- **Work task**: Range to reproduce from the entries below: the line with "Fine-tuning (r=16) | |", the line with "sequentially in Google Colab", and every line in between. Give them exactly and give nothing else.

- **Exercise input**:
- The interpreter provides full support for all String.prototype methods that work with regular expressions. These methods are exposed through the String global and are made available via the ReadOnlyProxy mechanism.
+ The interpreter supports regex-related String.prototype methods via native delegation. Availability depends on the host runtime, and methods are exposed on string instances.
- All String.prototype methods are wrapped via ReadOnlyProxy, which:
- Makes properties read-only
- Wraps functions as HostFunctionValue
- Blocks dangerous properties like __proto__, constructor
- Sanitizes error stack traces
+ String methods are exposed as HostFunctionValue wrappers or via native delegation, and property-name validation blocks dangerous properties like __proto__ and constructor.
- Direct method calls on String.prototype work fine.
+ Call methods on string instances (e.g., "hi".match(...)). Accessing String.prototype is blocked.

--

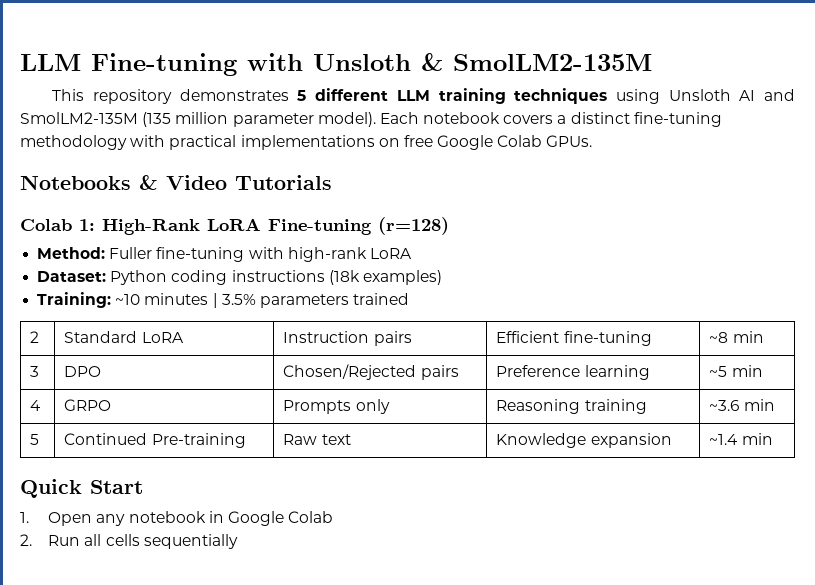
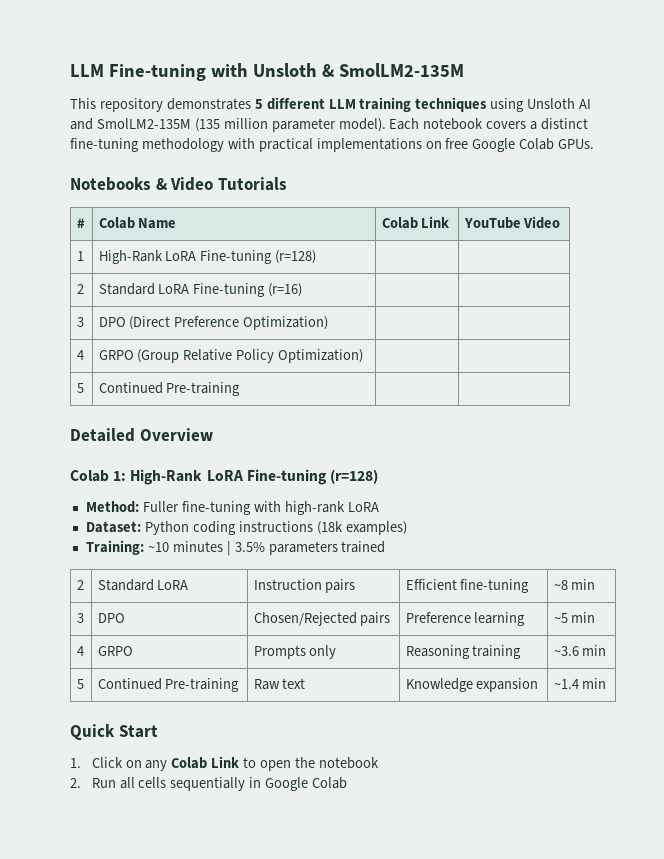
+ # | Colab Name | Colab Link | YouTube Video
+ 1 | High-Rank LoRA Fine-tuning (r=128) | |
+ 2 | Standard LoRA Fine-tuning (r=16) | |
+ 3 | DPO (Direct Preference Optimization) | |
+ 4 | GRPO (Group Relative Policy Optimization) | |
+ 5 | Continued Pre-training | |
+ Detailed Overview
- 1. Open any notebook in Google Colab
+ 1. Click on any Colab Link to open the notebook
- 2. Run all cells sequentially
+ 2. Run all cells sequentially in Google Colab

- **Result of the exercise**:
+ 2 | Standard LoRA Fine-tuning (r=16) | |
+ 3 | DPO (Direct Preference Optimization) | |
+ 4 | GRPO (Group Relative Policy Optimization) | |
+ 5 | Continued Pre-training | |
+ Detailed Overview
- 1. Open any notebook in Google Colab
+ 1. Click on any Colab Link to open the notebook
- 2. Run all cells sequentially
+ 2. Run all cells sequentially in Google Colab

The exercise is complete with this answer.